I'm pretty sure it would since it would be on the SCSI bus of the powerbook.
These are two powerbook G3s, they are IDE. I think it uses a bridge for it. But i don't know if they are two ide channels, or one. and if they are two, are they both connected to the same bridge?

 
I'm pretty sure it would since it would be on the SCSI bus of the powerbook.
These are two powerbook G3s, they are IDE. I think it uses a bridge for it. But i don't know if they are two ide channels, or one. and if they are two, are they both connected to the same bridge?
Apple implemented IDE over SCSI via translation by the ATA driver. So, yes, both PowerBooks know how to translate the SCSI DIsk Mode commands to the internal IDE drives. I trust you figured this out given the date?

Also, two PowerBooks would need to be joined with a powered terminator in SCSI disk mode, unless the G3 Series provided termination Power – AND THEY DO: http://docs.info.apple.com/article.html?artnum=6159 The original PowerBooks even needed terminators with the desktops.

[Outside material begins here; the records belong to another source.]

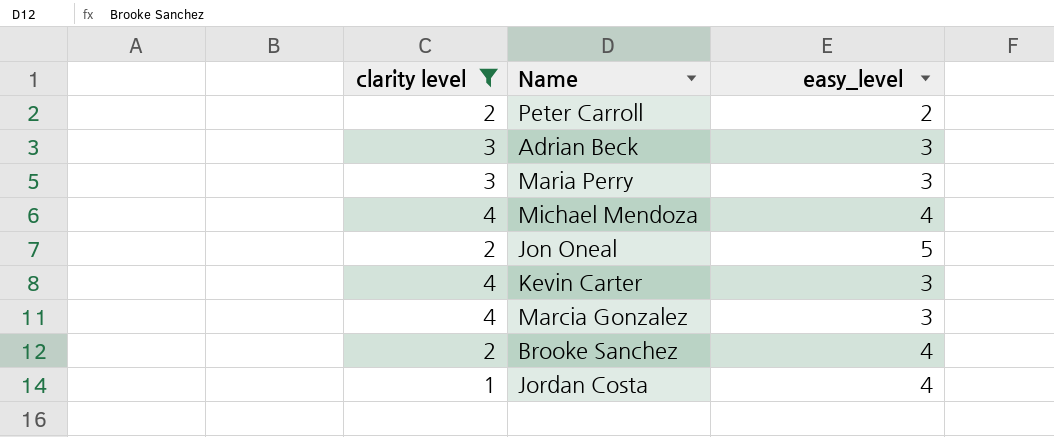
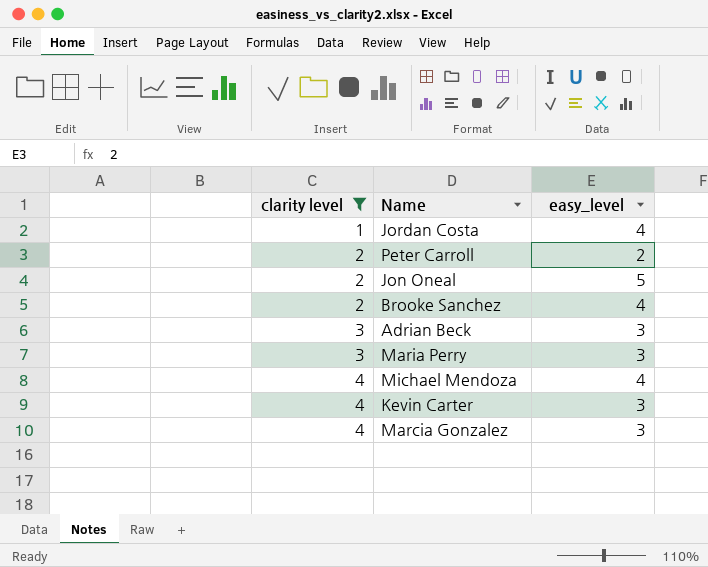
row order: none -> clarity level ascending

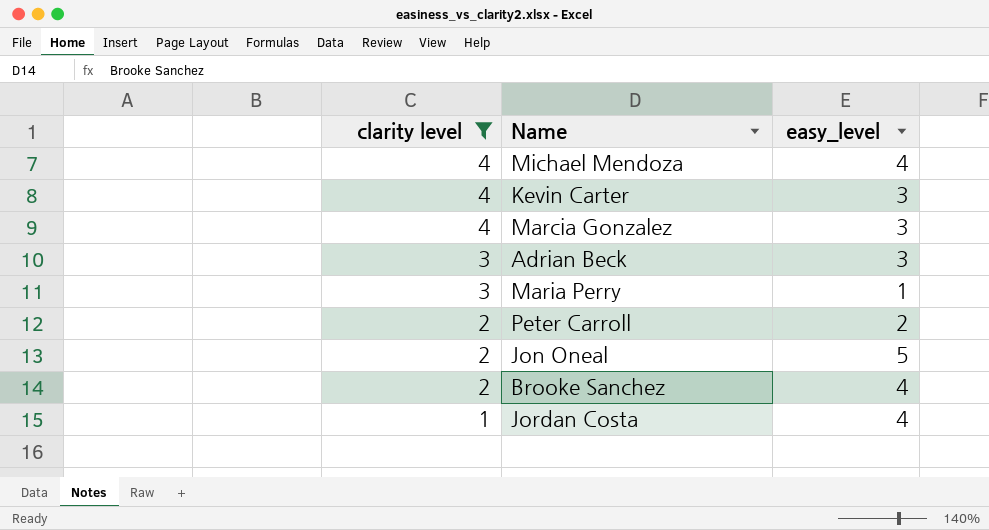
row order: clarity level ascending -> clarity level descending
Maria Perry | easy_level: 3 -> 1

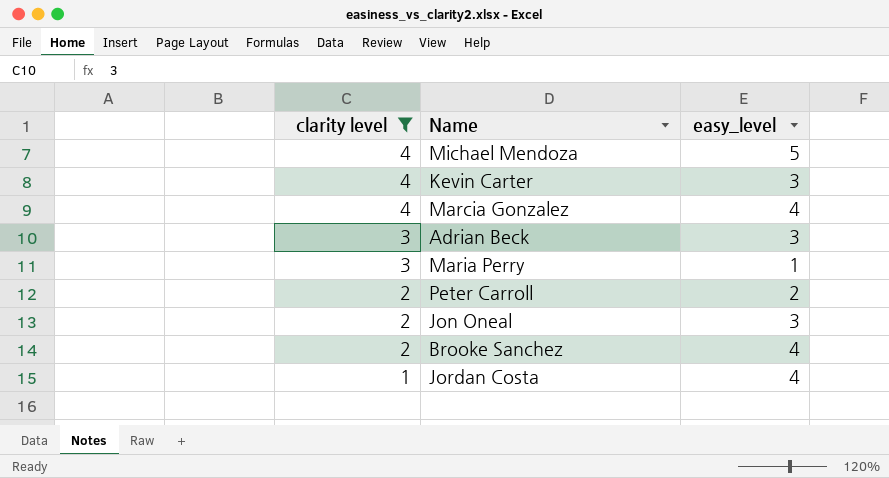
Michael Mendoza | easy_level: 4 -> 5
Marcia Gonzalez | easy_level: 3 -> 4
Jon Oneal | easy_level: 5 -> 3

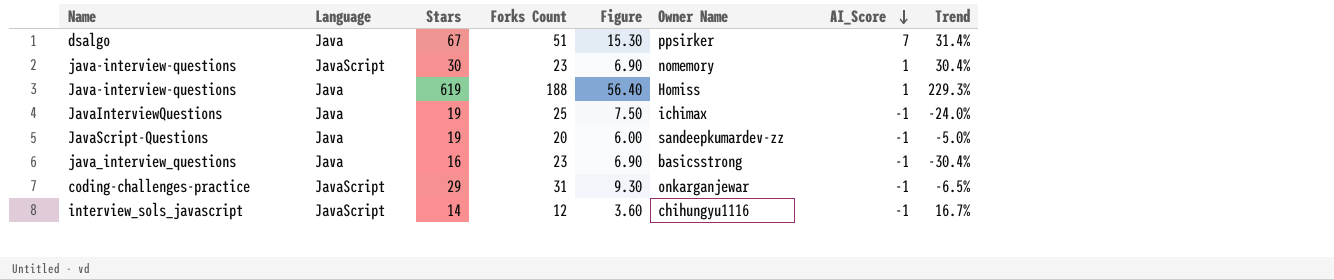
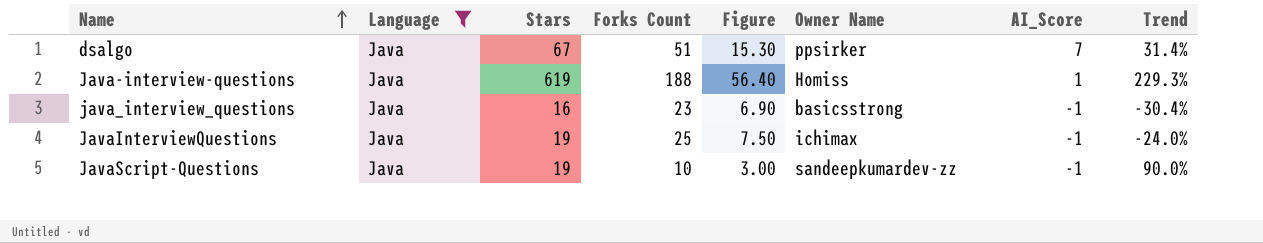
filter: none -> Language = Java
row order: AI_Score descending -> Name ascending
JavaScript-Questions | Forks Count: 20 -> 10
JavaScript-Questions | Figure: 6.00 -> 3.00
JavaScript-Questions | Trend: -5.0% -> 90.0%

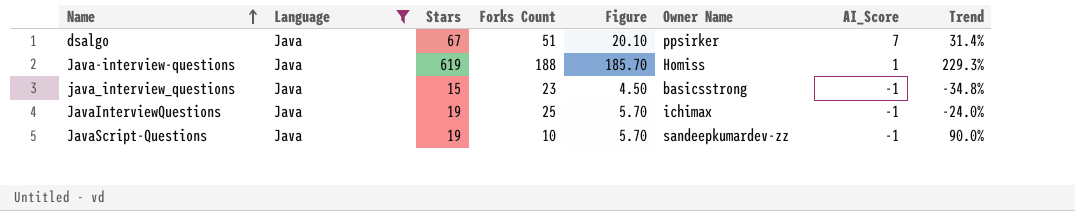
column Figure | formula: [Forks Count] * 0.3 -> [Stars] * 0.3
java_interview_questions | Stars: 16 -> 15
java_interview_questions | Trend: -30.4% -> -34.8%

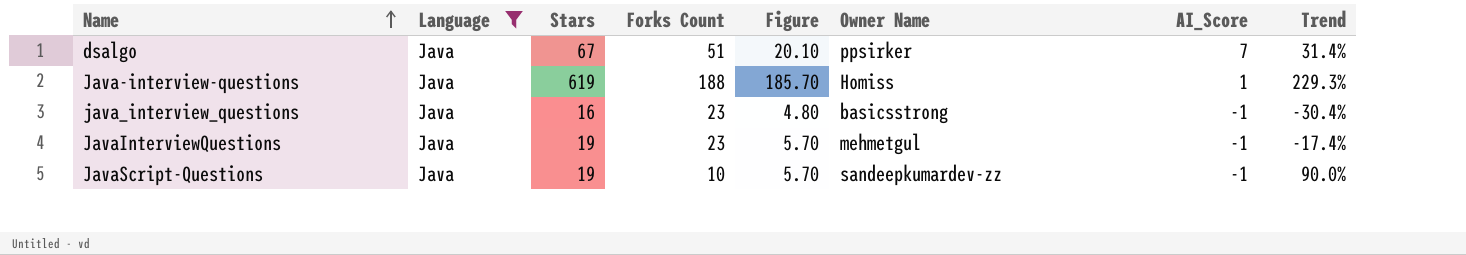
java_interview_questions | Stars: 15 -> 16
java_interview_questions | Figure: 4.50 -> 4.80
java_interview_questions | Trend: -34.8% -> -30.4%
JavaInterviewQuestions | Forks Count: 25 -> 23
JavaInterviewQuestions | Owner Name: ichimax -> mehmetgul
JavaInterviewQuestions | Trend: -24.0% -> -17.4%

Since the 140, 145, 150 & 170 did not provide for SCSI Disk Mode, I was wondering if anyone remembered the procedure for hooking two desktops together in SCSI Disk Mode, which should work on these PowerBooks as well?

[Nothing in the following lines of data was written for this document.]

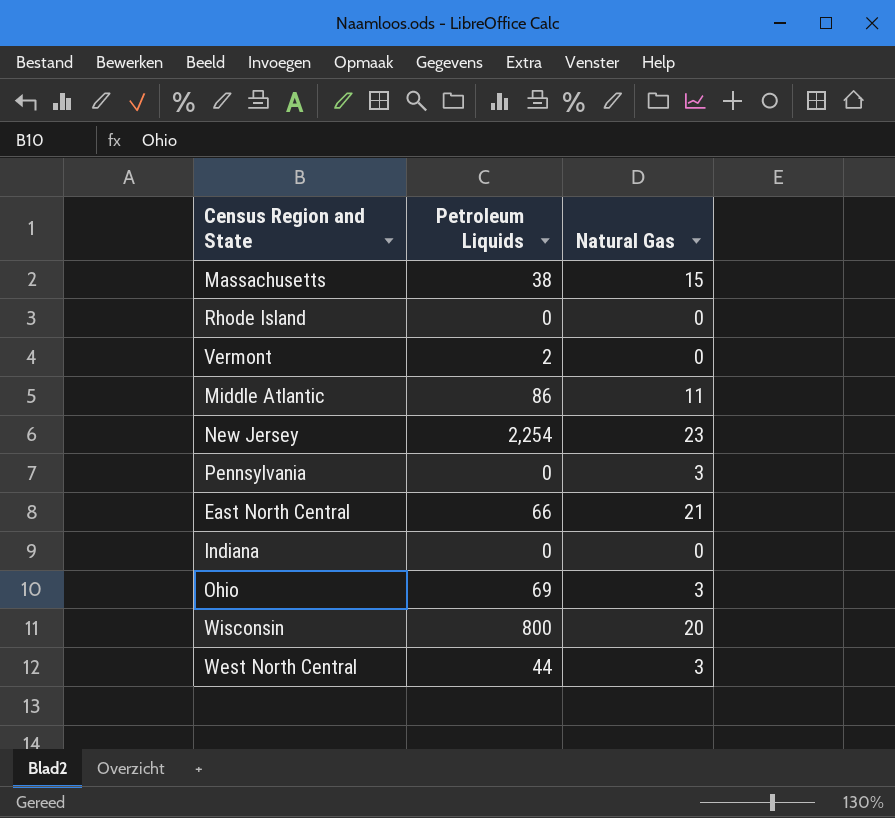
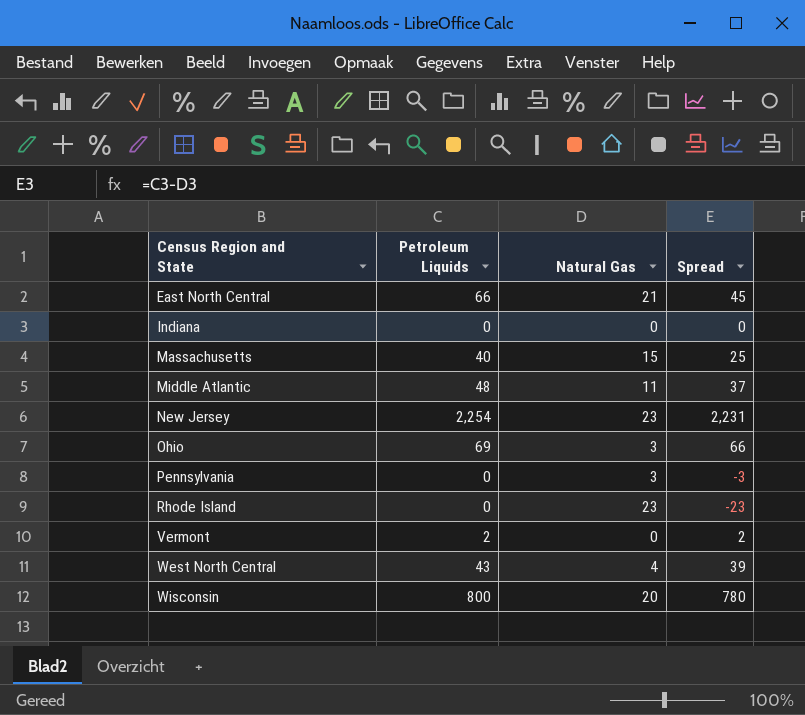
row order: none -> Census Region and State ascending
column Spread | formula: none -> [Petroleum Liquids] - [Natural Gas]
Massachusetts | Petroleum Liquids: 38 -> 40
Middle Atlantic | Petroleum Liquids: 86 -> 48
Rhode Island | Natural Gas: 0 -> 23
West North Central | Petroleum Liquids: 44 -> 43
West North Central | Natural Gas: 3 -> 4

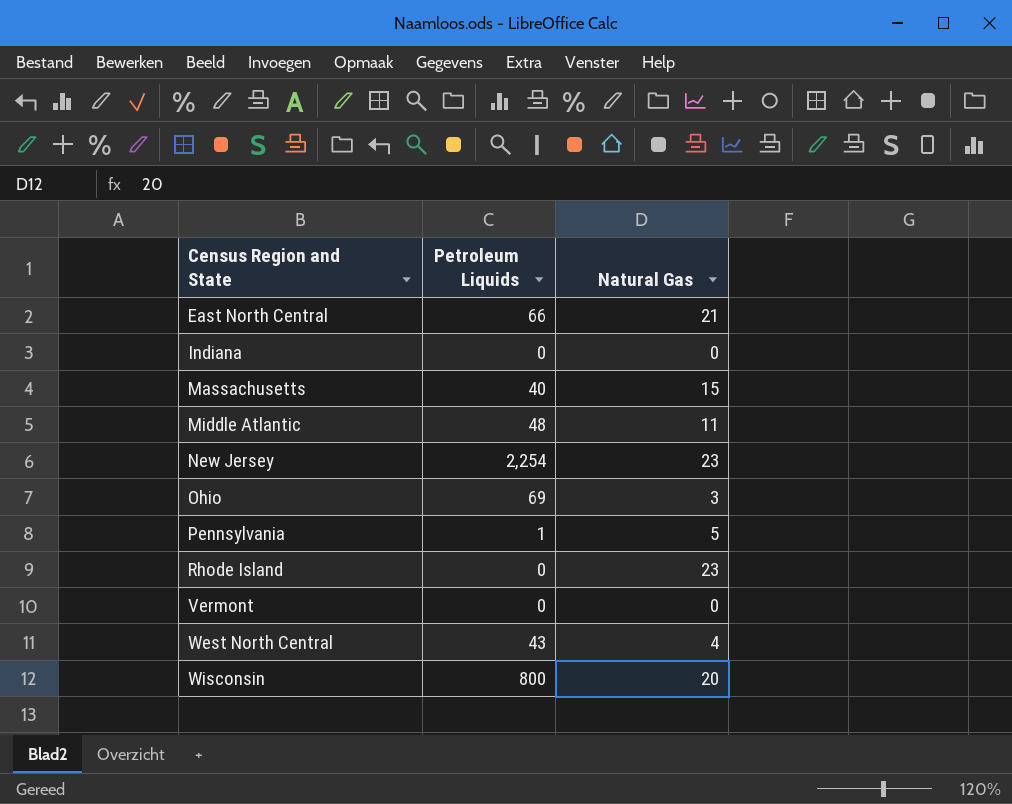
column Spread | formula: [Petroleum Liquids] - [Natural Gas] -> none
Pennsylvania | Petroleum Liquids: 0 -> 1
Pennsylvania | Natural Gas: 3 -> 5
Vermont | Petroleum Liquids: 2 -> 0

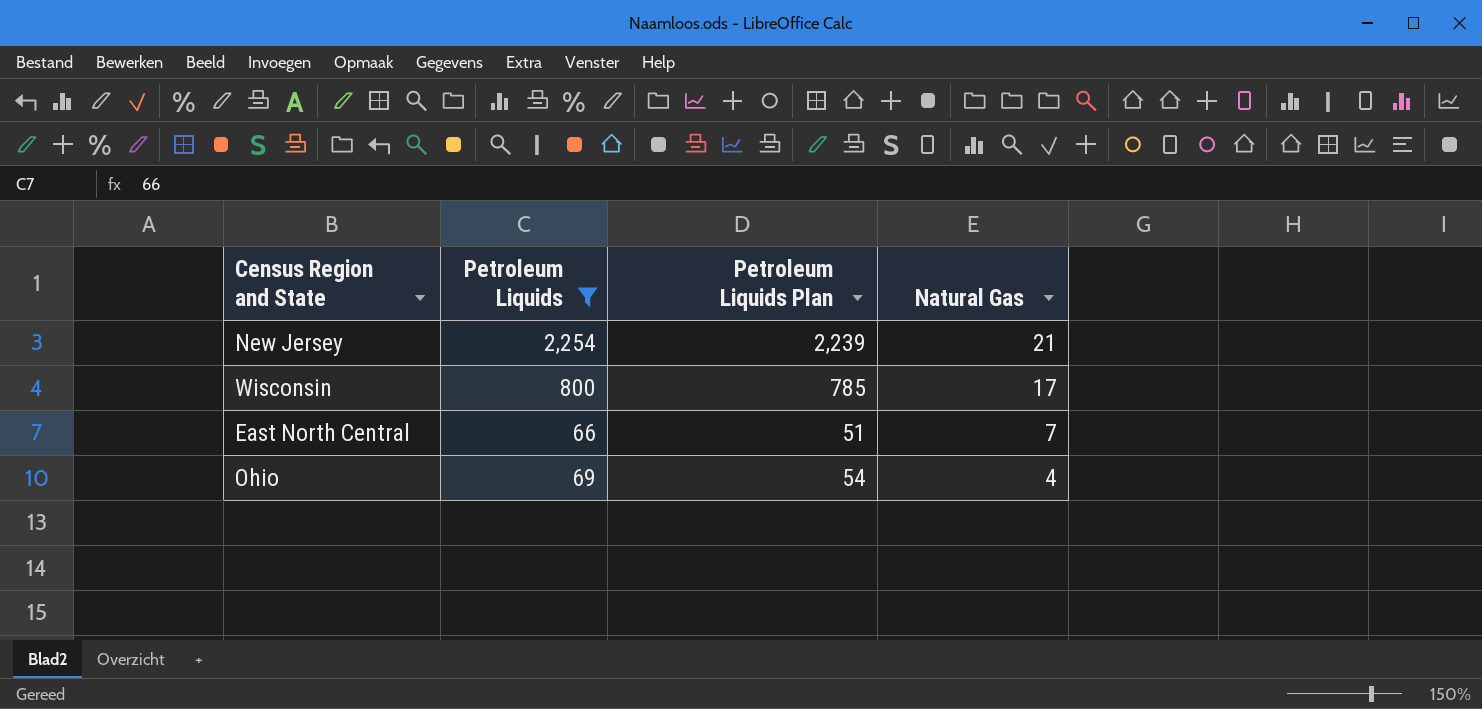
filter: none -> Petroleum Liquids >= 66
row order: Census Region and State ascending -> Natural Gas descending
column Petroleum Liquids Plan | formula: none -> [Petroleum Liquids] - 15
New Jersey | Natural Gas: 23 -> 21
Wisconsin | Natural Gas: 20 -> 17
East North Central | Natural Gas: 21 -> 7
Ohio | Natural Gas: 3 -> 4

I think it had something to do with interrupting the desktop startup process so that power was provide to the SCSI bus and hard drive, but no System tried to grab the resources or conflicted with another System ID. With a PowerBook, the drive conflict could be fixed by changing the PowerBook's drive ID with the Portable Control Panel, but on a desktop, you had to make sure one of the internal drives was physically set to a different SCSI ID.

Even though the 140, 145, 150 & 170 could not enable SCSI Disk Mode, could they use the Portable Control Panel to change their drive's SCSI ID?

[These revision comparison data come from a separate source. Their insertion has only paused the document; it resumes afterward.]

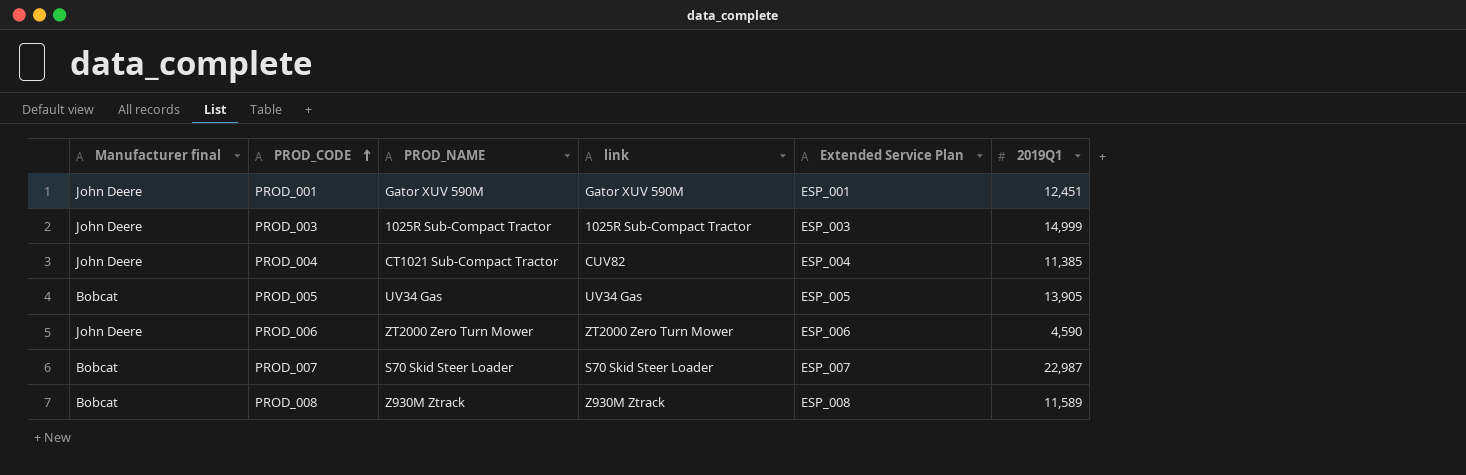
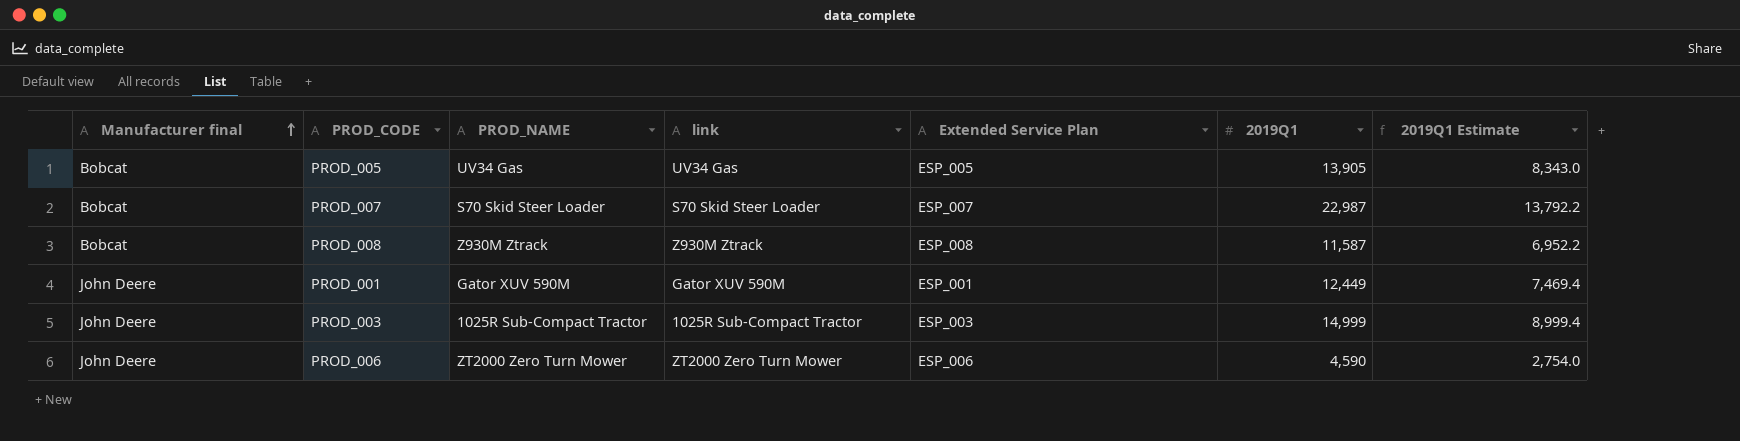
row order: PROD_CODE ascending -> Manufacturer final ascending
column 2019Q1 Estimate | formula: none -> [2019Q1] * 0.6
row PROD_004: John Deere | CT1021 Sub-Compact Tractor | CUV82 | ESP_004 | 11,385 -> none
PROD_008 | 2019Q1: 11,589 -> 11,587
PROD_001 | 2019Q1: 12,451 -> 12,449

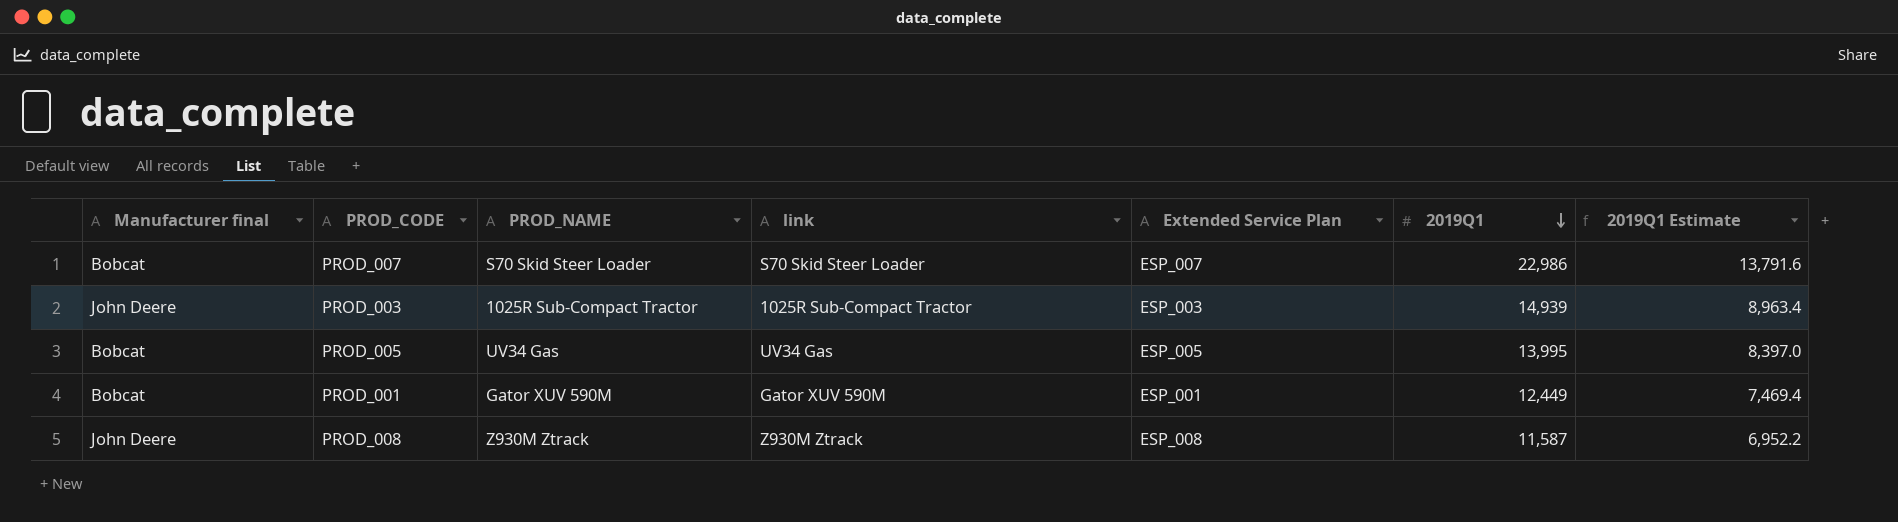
row order: Manufacturer final ascending -> 2019Q1 descending
row PROD_006: John Deere | ZT2000 Zero Turn Mower | ZT2000 Zero Turn Mower | ESP_006 | 4,590 | 2,754.0 -> none
PROD_007 | 2019Q1: 22,987 -> 22,986
PROD_007 | 2019Q1 Estimate: 13,792.2 -> 13,791.6
PROD_003 | 2019Q1: 14,999 -> 14,939
PROD_003 | 2019Q1 Estimate: 8,999.4 -> 8,963.4
PROD_005 | 2019Q1: 13,905 -> 13,995
PROD_005 | 2019Q1 Estimate: 8,343.0 -> 8,397.0
PROD_001 | Manufacturer final: John Deere -> Bobcat
PROD_008 | Manufacturer final: Bobcat -> John Deere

I did a Google search but was surprised to find nothing about this process which I used to do back in the day. Anybody know a source?

 
One gotcha is that the firmware for SCSI Disk Mode only recognised hard drives up to 6GB. I know that was true in the 1400, and I have a vague thought that it is true in the G3s as well. If so, attempts to access the HD over SCSI can result in data corruption and/or drive corruption.

 
One gotcha is that the firmware for SCSI Disk Mode only recognised hard drives up to 6GB.
I thought the limitation was only 4GB...

Anyway, I've circumvented that little flaw by partitioning a larger drive: a <4GB partition at the very front of the drive, with the remaining partitioned however.

SCSI Disk Mode works fine accessing the <4GB partition, but don't try accessing the other ones or any partition beyond the first 4GB of the disk, or it won't work right (data corruption). This was how I installed OS X on my 2400c, and it worked splendidly.